Além disso, vejo relevante que o advogado, quando investido, exercite seu poder geral de cautela já a partir de si próprio, que rotineiramente usou da necessária parcialidade no trato dos interesses que defendeu, sem jamais olvidar que, antes de ser o destinatário final da prova, o primeiro e mais importante destino da instrução é o próprio processo e não ele. Suas convicções pessoais devem sempre ceder àquilo que a prova mostrou.

Porém, na frente de tudo o mais, estou convencido que não há como ser um bom juiz sem antes ser um juiz bo

 

Direito e Justiça – Ser desembargador implica sacrificar a vida pessoal?

Desembargador José Hipólito – Há enorme sacrifício pessoal sim no exercício da magistratura, muitas vezes exercido sem a melhor estrutura. Esse detalhe, todavia, não se verifica no segundo grau, ao menos no Tribunal do Paraná, que entrega a seus membros tudo que se precisa para um desemprenho de qualidade. Aqui, o sacrifício pessoal, a meu ver, está mesmo no ofício de entregar a definitiva jurisdição. Enquanto na advocacia a responsabilidade se exaure no protocolo do pedido de deferimento, a de julgar, notadamente no meu caso, me obriga carregar o processo, ainda que virtual, por onde for. Vai comigo, por exemplo, para minha casa, para onde jamais levei os dilemas de meus clientes, que ficavam vivos apenas no meu escritório. E essa companhia não é nada leve, importa em sobrepeso que não escolhe lugares e jamais me descansa, porque até mesmo o oferecimento da decisão final não é suficiente, não raro, para desfazer eventuais dúvidas sobre a efetiva justiça dos seus efeitos.

 

Direito e Justiça – Na sua visão, como será a justiça do século XXI?

Desembargador José Hipólito – Integramos todos um segmento nitidamente conservador, que leva à adoção de comportamentos refratários a mudanças, muitas vezes exigidas pelos novos tempos vividos, ou por circunstâncias que nos tiraram do comando, como ocorreu recentemente com o estado pandêmico que se instalou no mundo. Estão aí a digitalização dos processos e a prática virtual de muitos atos processuais que alteraram integralmente nosso comportamento profissional, nos impedindo do costumeiro e mais que centenário manuseio dos autos físicos e nos impondo sentidas barreiras à cotidiana frequência nos fóruns. Aliás, até o acesso a livros, nosso importante instrumento de trabalho, hoje, no mais das vezes, é feito por via de sistema eletrônico, que se tornou, também, a única via de pesquisa sobre precedentes jurisprudenciais, tão necessários na advocacia e na judicatura.

Esta nova realidade veio para ficar; daqui para a frente só mudará para a incursão em sistemas ainda mais profundos. Logo, muito logo, penso que boa parte de nossas atribuições será substituída por sistemas ainda mais sofisticados, que incorporarão os serviços do que se rotula de “inteligência artificial”. Nossa legislação processual atual, aliás, claramente privilegia a adoção do sistema de precedentes, obrigando a magistratura em geral a seguir o que se decidir nos tribunais superiores, a partir de quando, identificados os temas e particularidades em discussão, nossas decisões surgirão nas telas com simples “clic”. A convicção pessoal caminha para a sepultura, sem dúvida.

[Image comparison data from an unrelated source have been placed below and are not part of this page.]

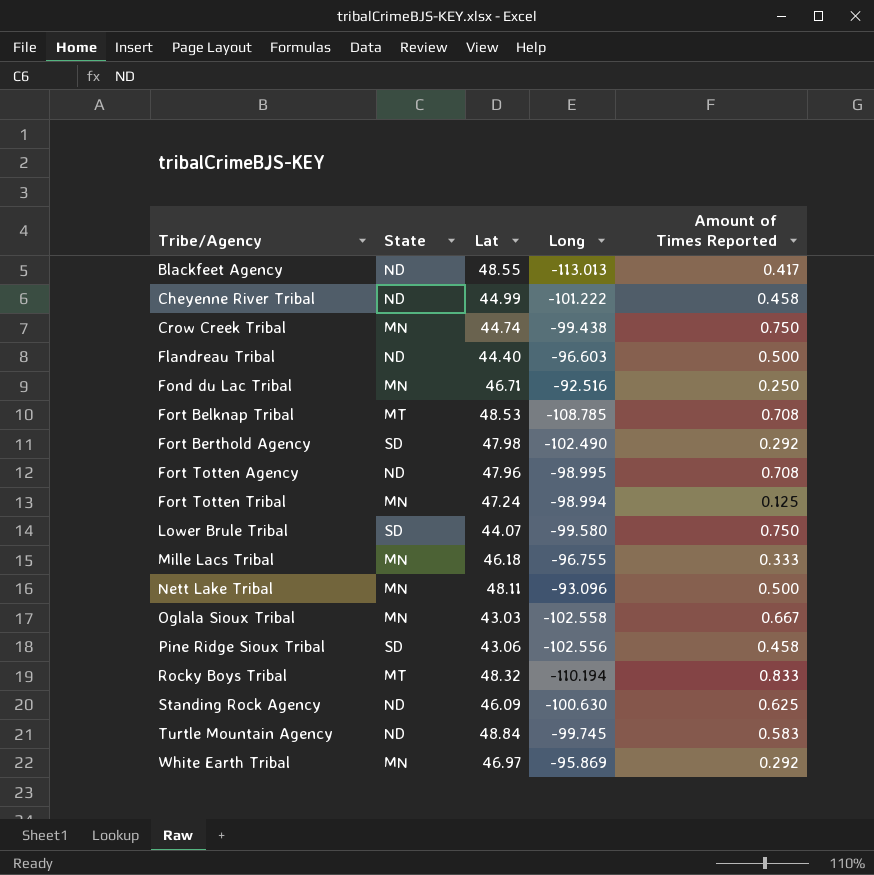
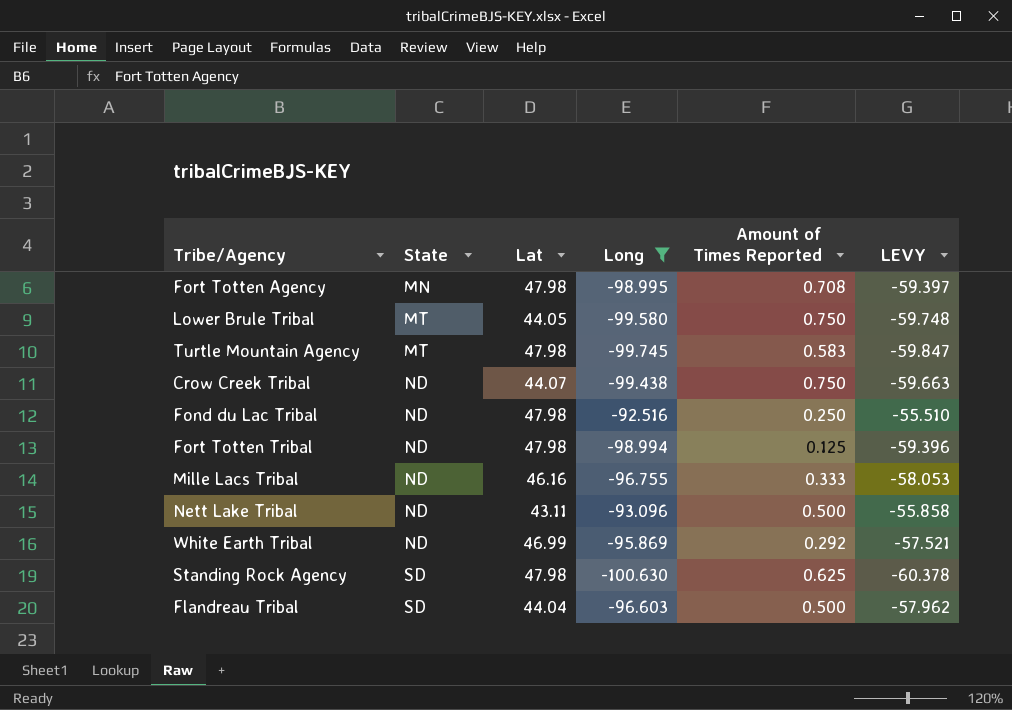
filter: none -> Long >= -100.630
row order: Tribe/Agency ascending -> State ascending
column LEVY | formula: none -> [Long] * 0.6
Fort Totten Agency | State: ND -> MN
Fort Totten Agency | Lat: 47.96 -> 47.98
Lower Brule Tribal | State: SD -> MT
Lower Brule Tribal | Lat: 44.07 -> 44.05
Turtle Mountain Agency | State: ND -> MT
Turtle Mountain Agency | Lat: 48.84 -> 47.98
Crow Creek Tribal | State: MN -> ND
Crow Creek Tribal | Lat: 44.74 -> 44.07
Fond du Lac Tribal | State: MN -> ND
Fond du Lac Tribal | Lat: 46.71 -> 47.98
Fort Totten Tribal | State: MN -> ND
Fort Totten Tribal | Lat: 47.24 -> 47.98
Mille Lacs Tribal | State: MN -> ND
Mille Lacs Tribal | Lat: 46.18 -> 46.16
Nett Lake Tribal | State: MN -> ND
Nett Lake Tribal | Lat: 48.11 -> 43.11
White Earth Tribal | State: MN -> ND
White Earth Tribal | Lat: 46.97 -> 46.99
Standing Rock Agency | State: ND -> SD
Standing Rock Agency | Lat: 46.09 -> 47.98
Flandreau Tribal | State: ND -> SD
Flandreau Tribal | Lat: 44.40 -> 44.04

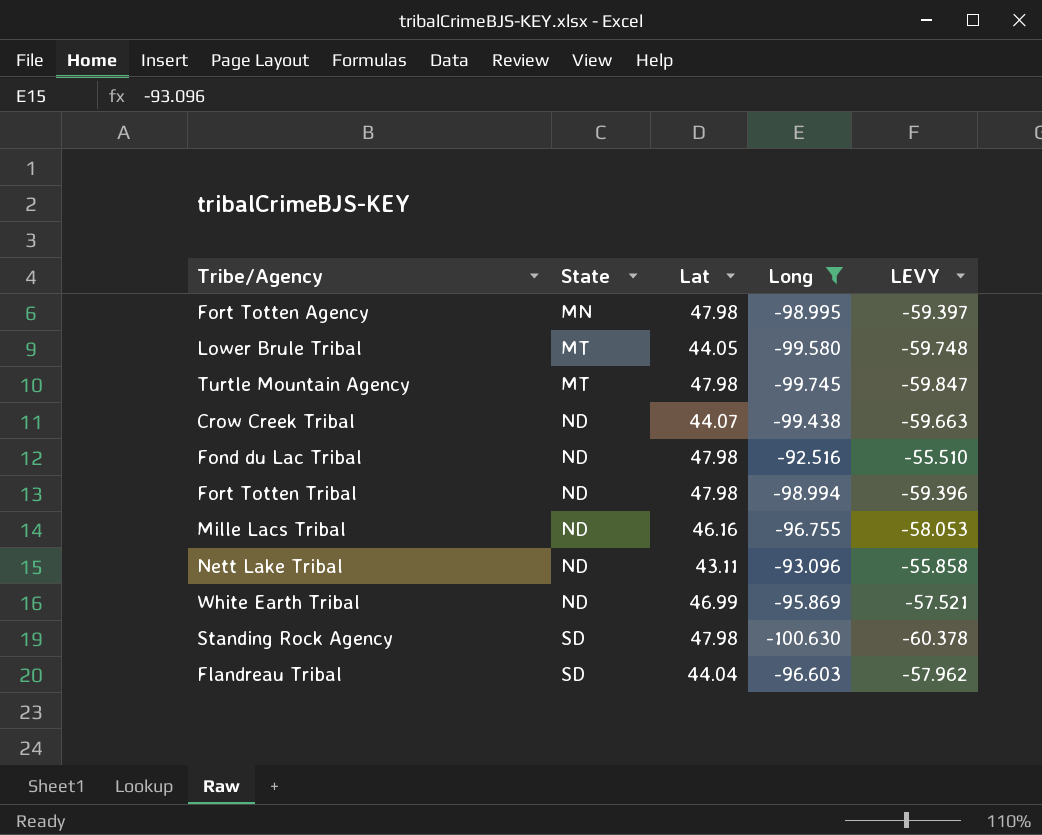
column Amount of Times Reported | position: 5 -> none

Se para o bem ou para o mal confesso não saber, mas que virão ainda mais “modernidades” isso virão, quando então conceitos de conteúdo e sensibilidade por certo pouco valerão, e sem sentido ficarão as indagações sobre as já então vetustas figuras do bom juiz, ou do juiz bom.

1 Comentário

  • Entrevista que compartilha experiências de uma vida vivida com sensatez, sensibilidade e responsabilidade.

    Leitura que, como um genuíno busto de Janus, expressa as entrelinhas de duas faces de um mesmo objetivo: a busca do Justo.